I think people get together as its often the normal thing to do and once they get to a point where the kids are less needy they look at the spouse and wonder what they have in common.

Marriage has never appealed to me and I have been a serial monogamist all of my life.

feelingvunerable · 22/09/2013 12:12

I agree about mobiles and facebook giving people much more opportunity to be unfaithful.

I don't think you can look back 50 years and say how happy people were with their marriages, many older people I know would have preferred to separate but times made it extremely difficult for them to do so.

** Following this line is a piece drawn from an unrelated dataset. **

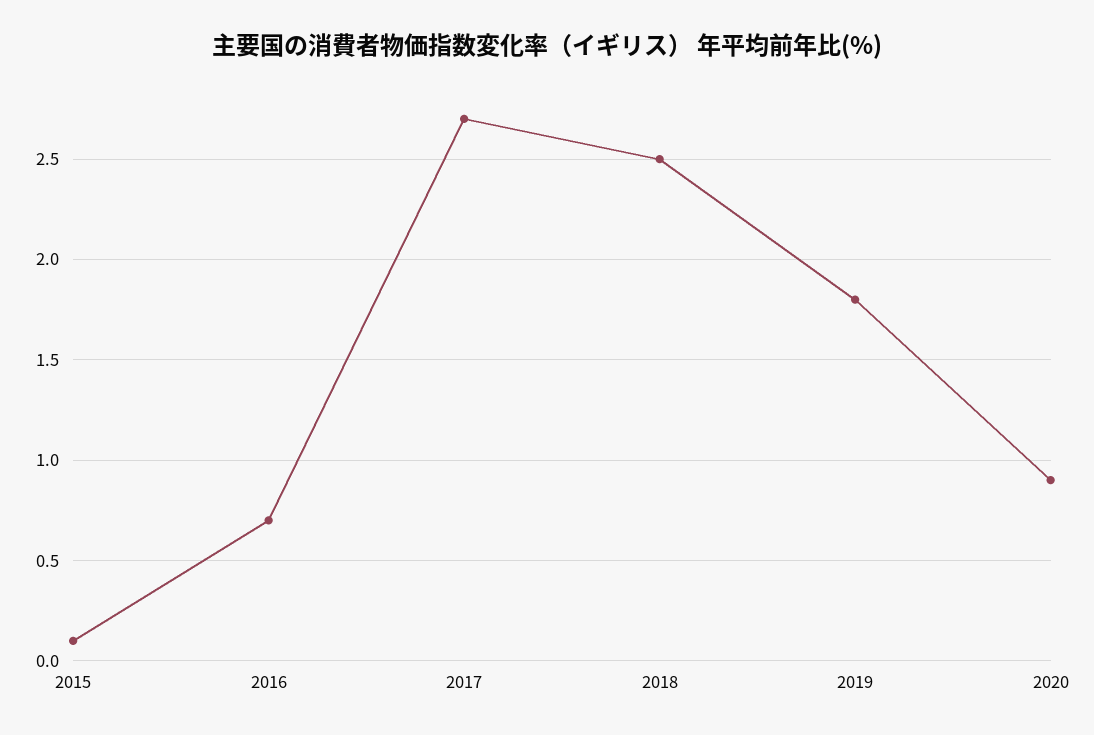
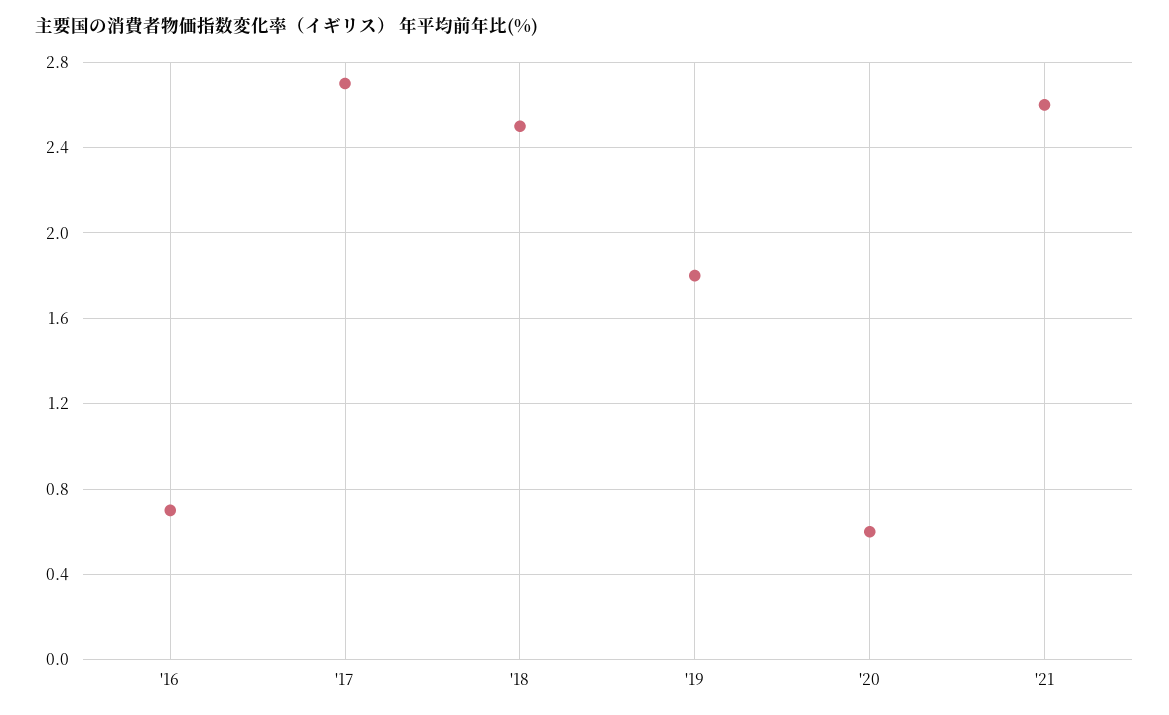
2015: 0.1 -> none
2020: 0.9 -> 0.6
'21: none -> 2.6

I do think society encourages men to want it all and women still to be expected to provide it all, very unrealistic to adhere to.

EBearhug · 22/09/2013 22:37

I don't think it's just people were more discreet - I think a lot more people (particularly women) suffered on in unhappy marriages with little chance of escape. Also, the average length of a 19th century marriage was something like 12 years - usually because of mothers dying in childbirth, people dying of industrial accidents, infections and so on, but there were also those who broke up and didn't bother with formal marriage and divorce (it would have been much easier than today to just move towns looking for work and tell people you're married, even if you technically weren't. Though it's difficult to know what those figures really were - people just appear and disappear on census records.)

Basically, I don't think anything's particularly changed - except that we're more open about bad relationships these days, and less prepared to put up with bad treatment. It's not just more socially acceptable to be divorced these days, but it's also legally easier, and there are other things which have changed legally, like a man can now be guilty of raping his wife, and the way police treat domestic abuse has also changed, so views on what is acceptable behaviour has also changed - for the better.